I have the function $f(x)=x|\sin x|$, and I need to see in which points the function has derivatives.
I tried to solve it by using the definition of limit but it's complicated. It's pretty obvious that the function has no derivatives where $|\sin x|=0$, but I don't know how to show it.
I thought maybe calculate the derivative of $f(x)$ but I didn't learn how to calculate the derivative of $|\sin x|$.
How can I solve it withut knowing the derivative of $|\sin x|$? or better question how to calculate the derivative of $|\sin x|$?
edited:I didn't learn the derivative of $|f(x)|$.
I'm going to make this as simple as I can. So, ofcourse, I'll be assuming $x\in \mathbb R$
You're first question is for what values of $x$ is the function differentiable.
There are nice algebraic ways to find it but why waste time in an explicit proof if all one needs is to convince one's peers that one's logic is right.
Let's just observe the differentiability of $f(x) = x\cdot |\sin x|$ through it's graph.
But oh, wait, you must not know how to plot it's graph. So, let's take baby steps to get find it.
Take what we know. The standard graph of $y = \sin x$
Note that the roots (ie, $\sin x = 0$) are $x = n\pi,\quad n\in\mathbb Z$
Now, let's graph y = $|\sin x|$ . How?
There's a method to get $|f(x)|$ from $f(x)$ and it goes something like this:
Step 1: Make $y = 0$ a mirror which reflect all $y<0$ into the plane $y>0$
Step 2: Eliminate the portion of the graph which lies in $y < 0$
Step 3: Be amazed that by executing the above two steps precisely, you got the right graph.
Learn why this works
Now we have to multiply this with $x$. There's no real method for this, it only takes a slight bit of thinking and understanding of what multiplication does to a graph.
Usually when we multiply a function with a constant, say $c$.
- The graph diminishes for $c\in(0,1)$
- Enlarges for $c>1$
- Turns upside down for $c<0$ and follows the above two observations once again.
Since we're multiplying by a variable and not a pure scalar, the graph is distorted such that all the above can be seen at once and in increasing degree with increase in the magnitude of $x$.
Now, it is obvious that the roots of this graph are the same as that of $\sin x$
and you know we can't differentiate a function at sharp points. (Why?)

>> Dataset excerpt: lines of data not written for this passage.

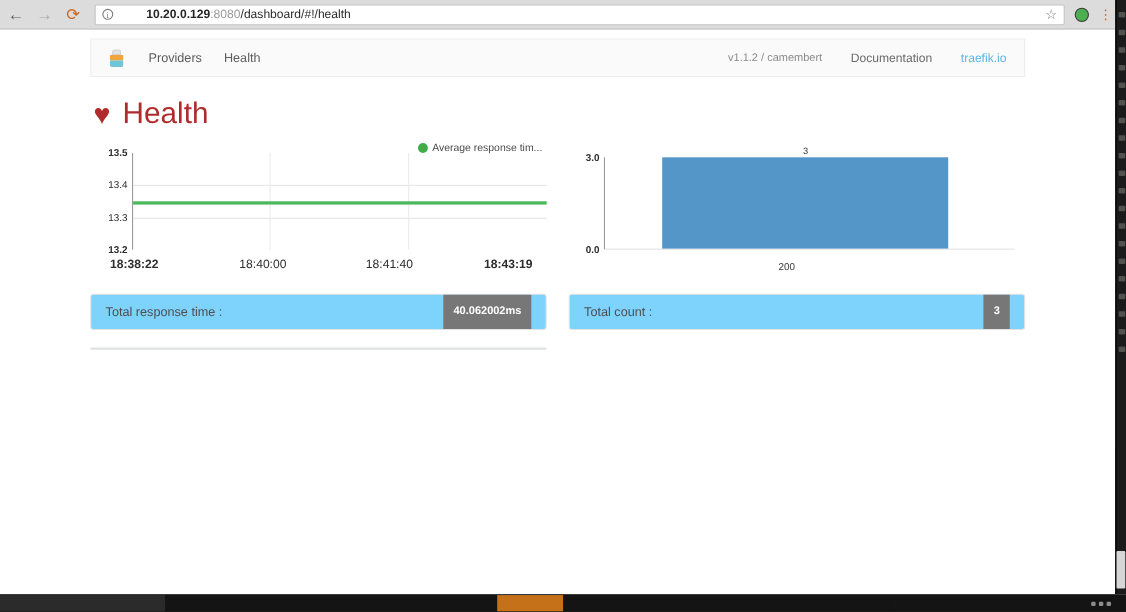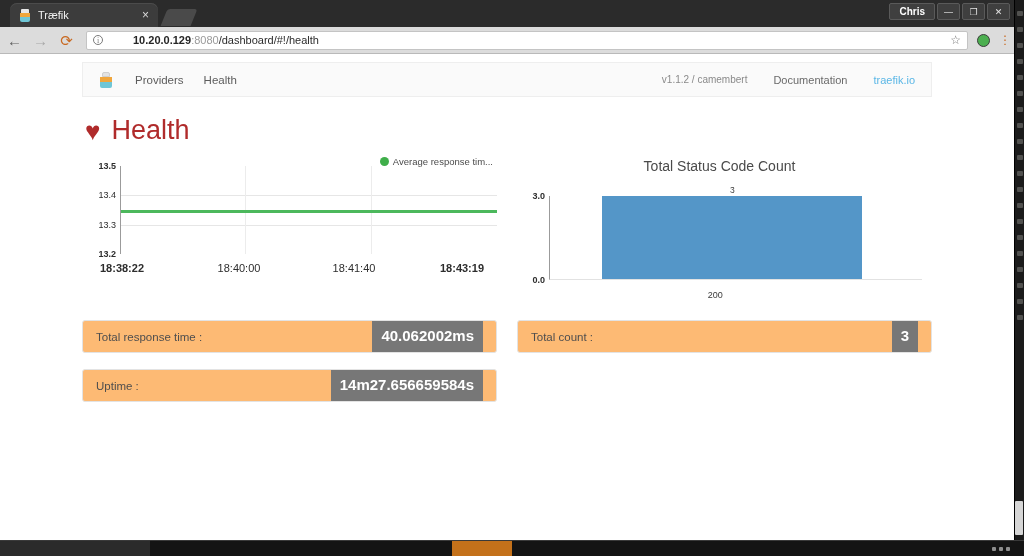--- a/index.html
+++ b/index.html
@@ -339,25 +339,6 @@
 
   <div id="browser">
 
-    <div id="tabstrip">
-      <div class="tab">
-        <span class="tab-favicon">
-          <span class="fav-top"></span>
-            <span class="fav-mid"></span>
-            <span class="fav-bot"></span>
-        </span>
-        <span class="tab-title">Træfik</span>
-        <span class="tab-close">×</span>
-      </div>
-      <div class="newtab"></div>
-
-      <div id="winctl">
-        <div class="win-user">Chris</div>
-        <div class="win-btn">—</div>
-        <div class="win-btn">❐</div>
-        <div class="win-btn">✕</div>
-      </div>
-    </div>
 
     <div id="toolbar">
       <span class="nav-ico">←</span>

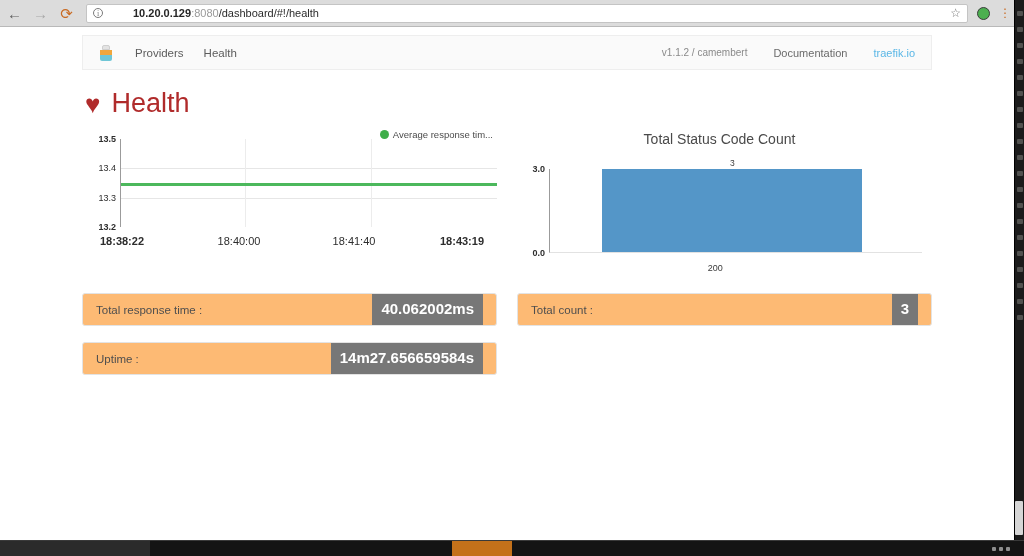--- a/index.html
+++ b/index.html
@@ -404,7 +404,6 @@
         </div>
 
         <div class="chart-col">
-          <div class="chart-title">Total Status Code Count</div>
           <div class="chart-box">
             <div class="bc-ylab" style="top:12px">3.0</div>
             <div class="bc-ylab" style="top:96px">0.0</div>

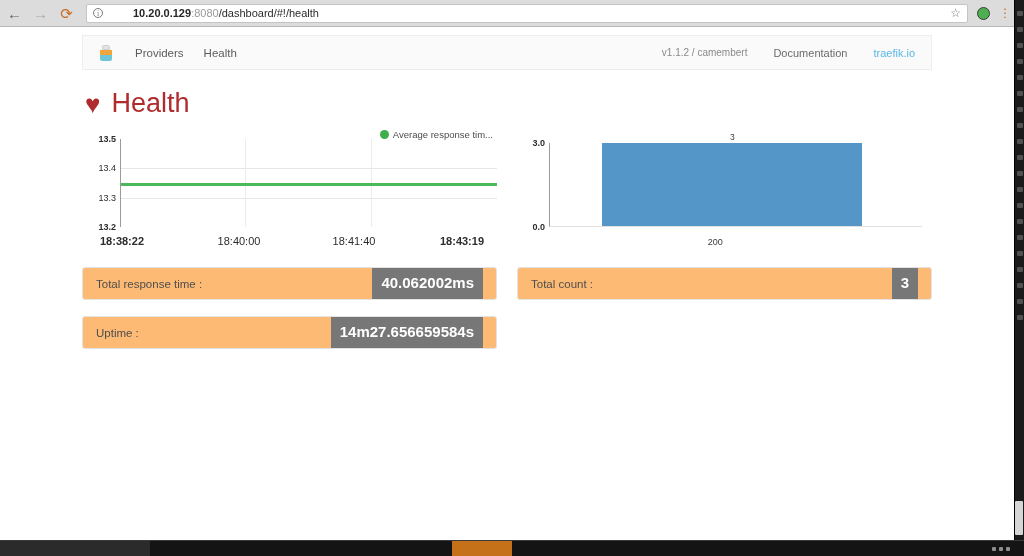--- a/index.html
+++ b/index.html
@@ -306,7 +306,7 @@
   .panel {
     border: 1px solid #e3e3e3;
     border-radius: 3px;
-    background: #fdba74;
+    background: #7dd3fc;
     overflow: hidden;
   }
   .panel-row {

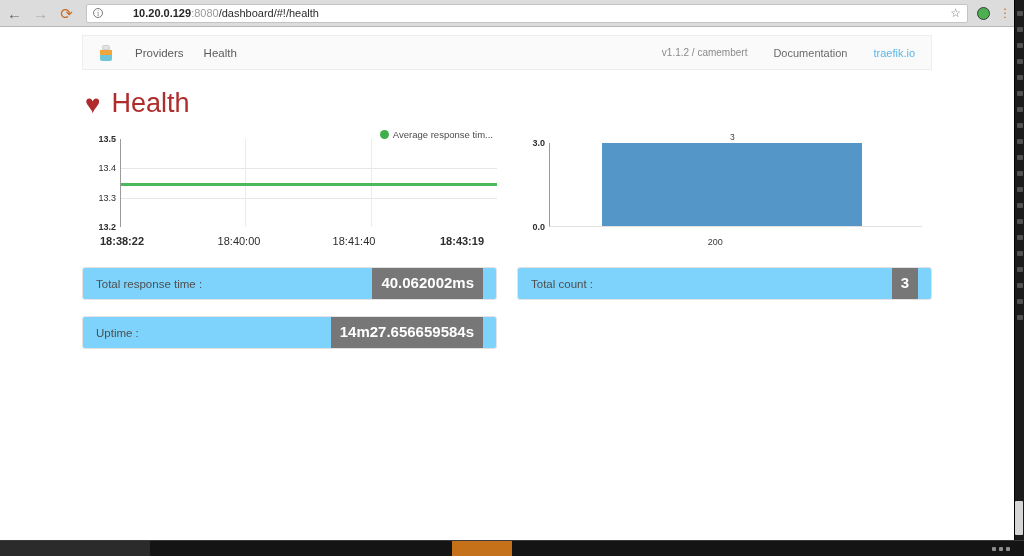--- a/index.html
+++ b/index.html
@@ -321,7 +321,7 @@
   .badge {
     background: #777777;
     color: #fff;
-    font-size: 15px;
+    font-size: 10px;
     font-weight: bold;
     border-radius: 9px;
     padding: 19px 9px;

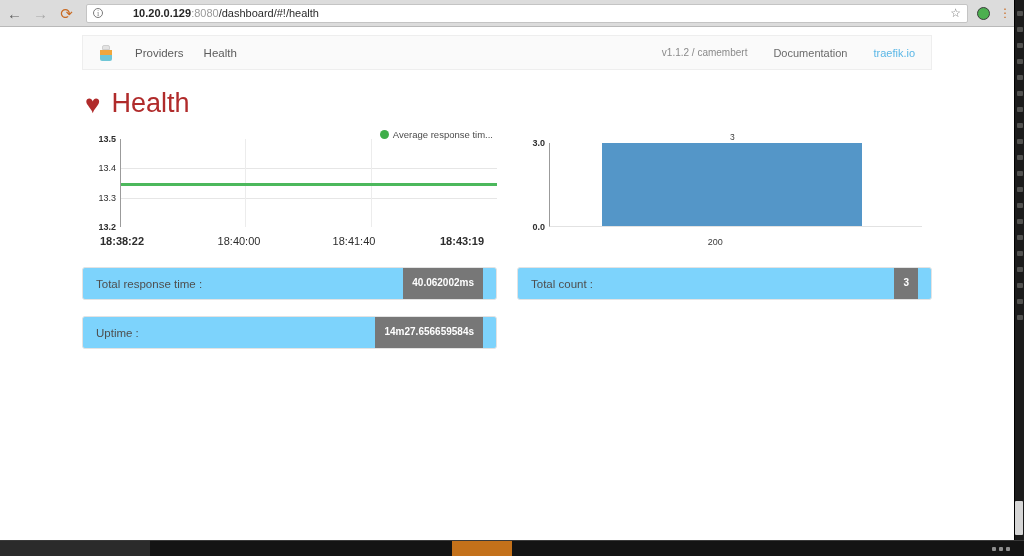--- a/index.html
+++ b/index.html
@@ -429,10 +429,6 @@
           </div>
 
           <div class="panel">
-            <div class="panel-row">
-              <span class="panel-label">Uptime :</span>
-              <span class="badge">14m27.656659584s</span>
-            </div>
           </div>
         </div>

Notice that the sharp point at $x = 0$ has been smoothed over by the inversion in the graph for $x<0$. But is it differentiable here at $x=0$?

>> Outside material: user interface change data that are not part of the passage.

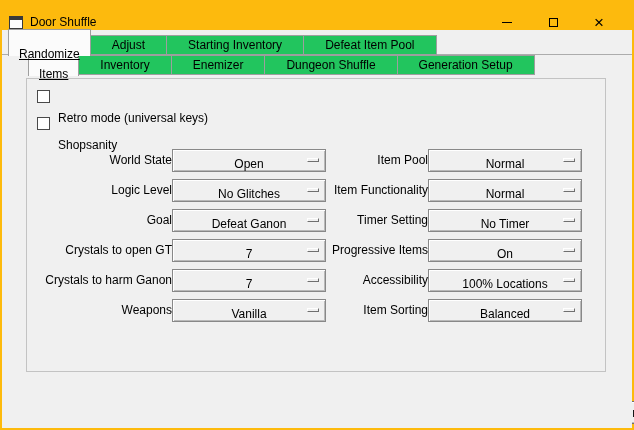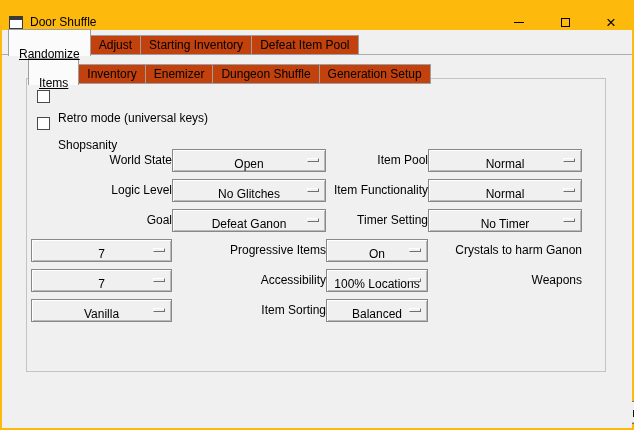--- a/index.html
+++ b/index.html
@@ -13,7 +13,7 @@
 
   
   .titlebar {
-    position: absolute; top: 0; left: 0; right: 0; height: 44px;
+    position: absolute; top: 0; left: 0; right: 12px; height: 44px;
     display: flex; align-items: center; background: var(--titlebar, #FDBA0D);
   }
   .app-icon {

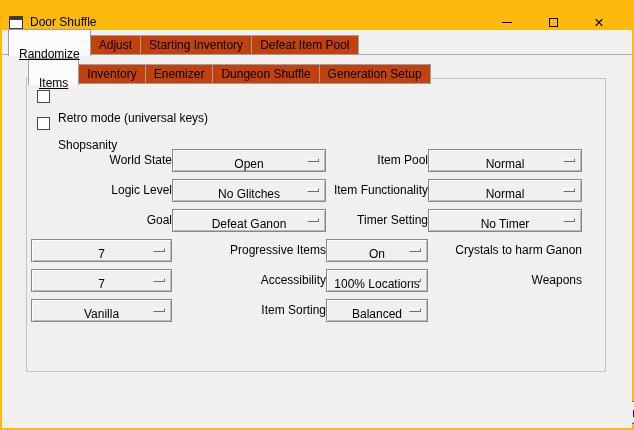--- a/index.html
+++ b/index.html
@@ -42,8 +42,8 @@
     display: flex; align-items: flex-end; z-index: 3;
   }
   .tab {
-    height: 20px; line-height: 18px; padding: 0 8px;
-    border: 1px solid #9E9E9E; background: #c2410c;
+    height: 20px; line-height: 18px; padding: 0 21px;
+    border: 1px solid #9E9E9E; background: #22c55e;
     margin-right: -1px; white-space: nowrap; cursor: default;
   }
   .tab.selected {

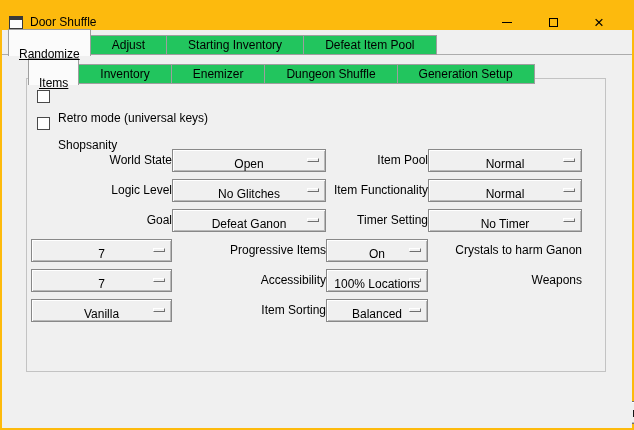--- a/index.html
+++ b/index.html
@@ -58,7 +58,7 @@
 
   .inner-nb { position: absolute; top: 26px; left: 24px; width: 580px; height: 316px; z-index: 2; }
   .inner-tabs {
-    position: absolute; top: 0; left: 2px; height: 28px;
+    position: absolute; top: 0; left: 2px; height: 19px;
     display: flex; align-items: flex-end; z-index: 3;
   }
   .inner-pane {

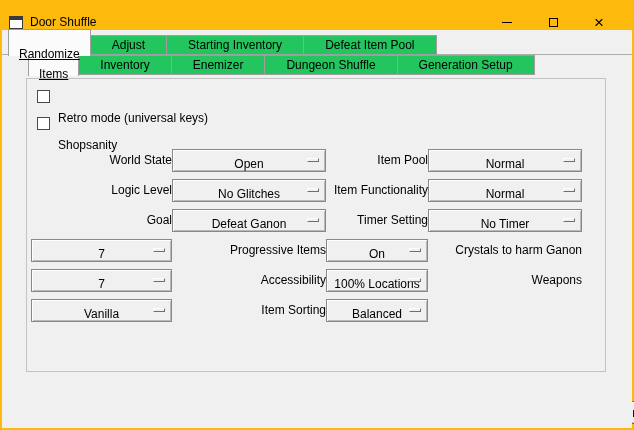--- a/index.html
+++ b/index.html
@@ -225,6 +225,7 @@
             <span class="dd-ind"></span>
           </div>
 
+          <div class="f-label">Crystals to open GT</div>
           <div class="dropdown">
             <span class="dd-text">7</span>
             <span class="dd-ind"></span>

To prove that it's differentiable at this point,
$$f'(0) = \lim_{h \to 0} \frac{f(x+h) - f(x)}{h} , \quad \text{ where } x =0\\
= \lim_{h \to 0} \frac{\sin (0+h) - \sin 0}{h}\\
= \lim_{h \to 0} \frac{\sin h}{h} = 1
$$
(Why?)
$\therefore $ Derivative exists @ $x = 0$ $\implies$ Differentiable @ $x = 0$
So, we can now safely say that we can differentiate $f(x) = x\cdot|\sin x|\quad \forall \space x\in\mathbb R - \{n\pi\}, \quad n\in\mathbb Z-\{0\}$
Or more easily in words,
$f(x) = x|\sin x|$ is differentiable at $x \neq n\pi ,\quad n \neq 0$
The following is how I would differentiate the function:
$$
\frac{d}{dx} x\cdot|\sin x|\\
= \frac{d}{dx} x\cdot\sqrt{\sin^2 x}
\quad ,\quad \{\because\space|x| = \sqrt{x^2}\} \\
= x\frac{d}{dx}\sqrt{\sin^2 x} + |\sin x|\frac{dx}{dx} \quad ,\quad \{\because\space (uv)' = uv' + u'v\}\\
= x\cdot\frac{1}{2\sqrt{\sin^2x}}\cdot (2\sin x)\cdot (\cos x) + |\sin x|
\quad , \quad \{\because\text{Chain Rule }\}\\
=\frac{x\cdot\sin 2x}{2|\sin x|} + |\sin x|$$
This isn't totally simplified but hopefully this is helpful.

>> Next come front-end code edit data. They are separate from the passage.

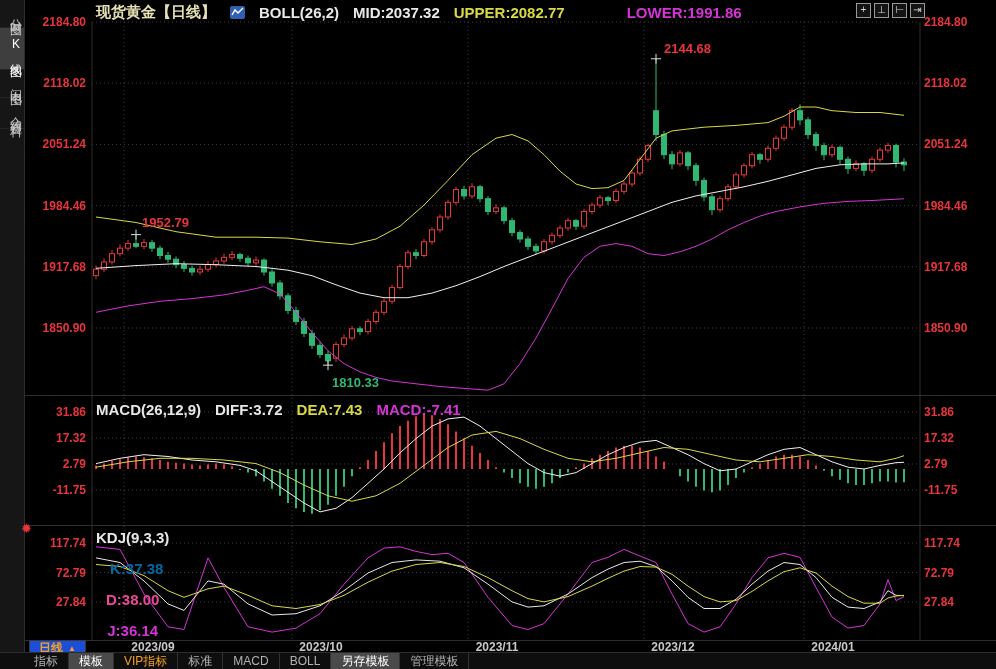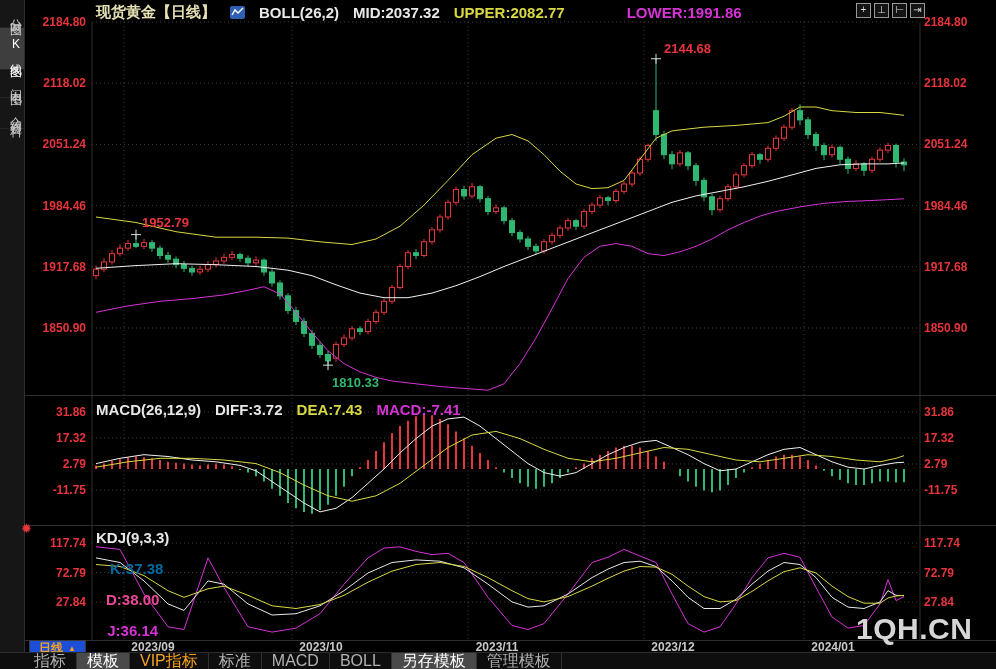--- a/index.html
+++ b/index.html
@@ -487,7 +487,6 @@
     <span class="tri">▲</span>
   </div>
 
-  <div class="watermark">1QH.CN</div>
 
   <div class="toolbar" id="toolbar">
       <div class="tb-item">指标</div>

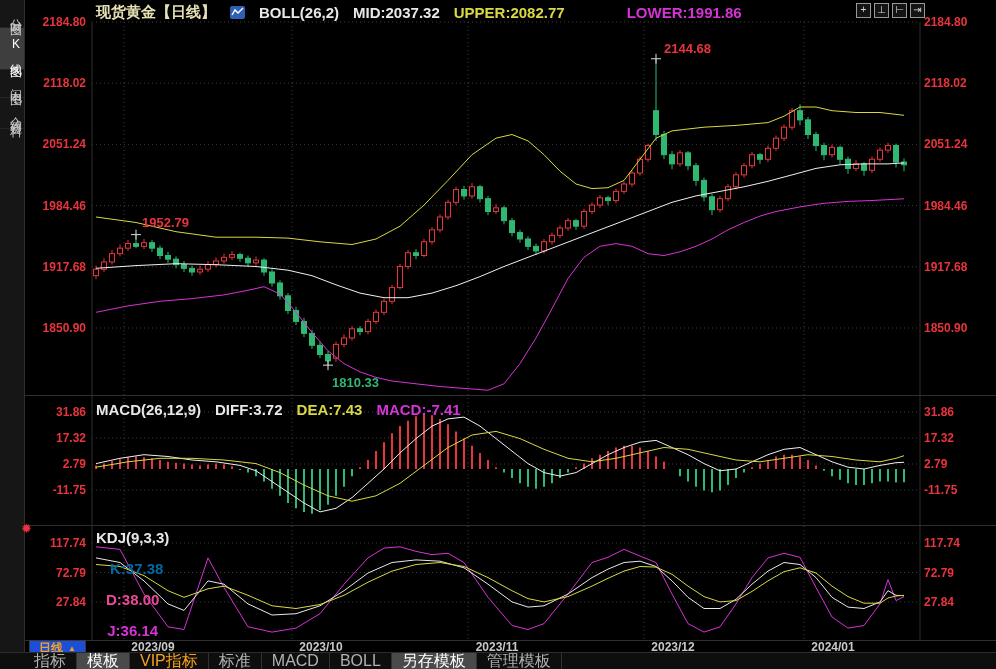--- a/index.html
+++ b/index.html
@@ -30,7 +30,7 @@
   .toolbar{position:absolute;left:0;bottom:0;width:996px;height:17px;background:#0e0e0e;
            border-top:1px solid #2c2c2c;display:flex;align-items:stretch;
            padding-left:24px;box-sizing:border-box;}
-  .tb-item{font-size:16px;color:#b2b2b2;padding:0 10px;display:flex;align-items:center;
+  .tb-item{font-size:12px;color:#b2b2b2;padding:0 10px;display:flex;align-items:center;
            border-right:1px solid #323232;cursor:pointer;white-space:nowrap;}
   .tb-item.selected{background:#4a4a4a;color:#fff;}
   .tb-item.vip{color:#f6a21f;}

Now, to further clarify on the derivitive of $|x|$:
$$\frac{d}{dx} |x|
= \frac{d}{dx} \sqrt{x^2}
= \frac{1}{2}(x^2)^{\frac{1}{2} - 1} \cdot 2x
= \frac{2x\cdot (x^2)^{-\frac{1}{2}}}{2}
=\frac{1}{2\sqrt{x^2}}
= \frac{x}{|x|}
\equiv \frac{|x|}{x}
= \text{sgn}(x)$$
Here is more information on $\text{sgn}(x)$ and a better more explicit way of finding the derivative of the absolute value
Exercise: Can you try to get the derivative of $x|\sin x|$ with the sign-function included?